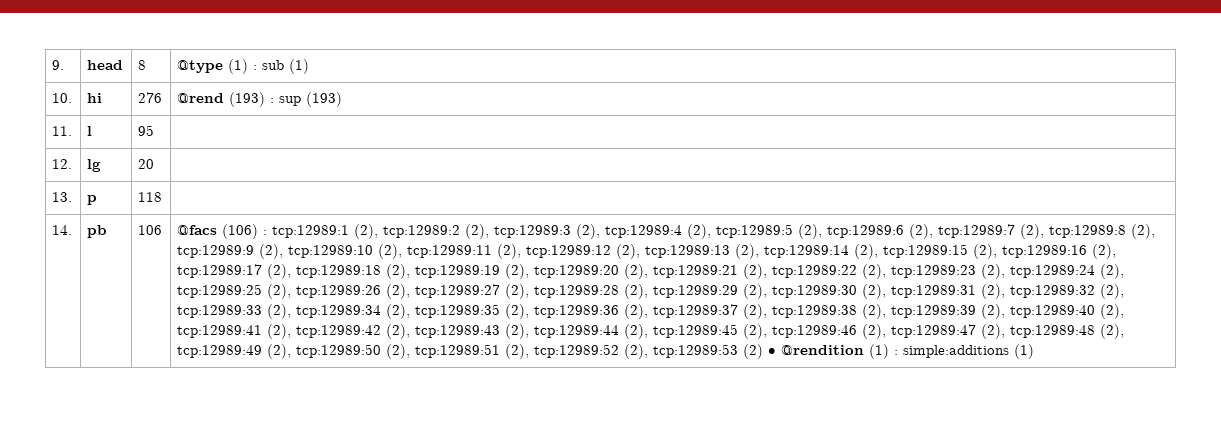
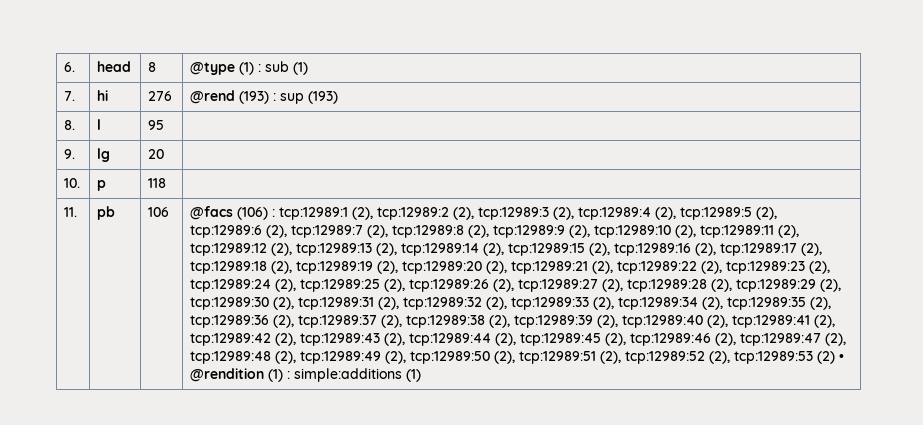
- 9. | head | 8 | @type (1) : sub (1)
+ 6. | head | 8 | @type (1) : sub (1)
- 10. | hi | 276 | @rend (193) : sup (193)
+ 7. | hi | 276 | @rend (193) : sup (193)
- 11. | l | 95 |
+ 8. | l | 95 |
- 12. | lg | 20 |
+ 9. | lg | 20 |
- 13. | p | 118 |
+ 10. | p | 118 |
- 14.
+ 11.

* Brief
Your answer should be each line from the preceding material in which the word "rend" occurs.

* Completed task
- 10. | hi | 276 | @rend (193) : sup (193)
+ 7. | hi | 276 | @rend (193) : sup (193)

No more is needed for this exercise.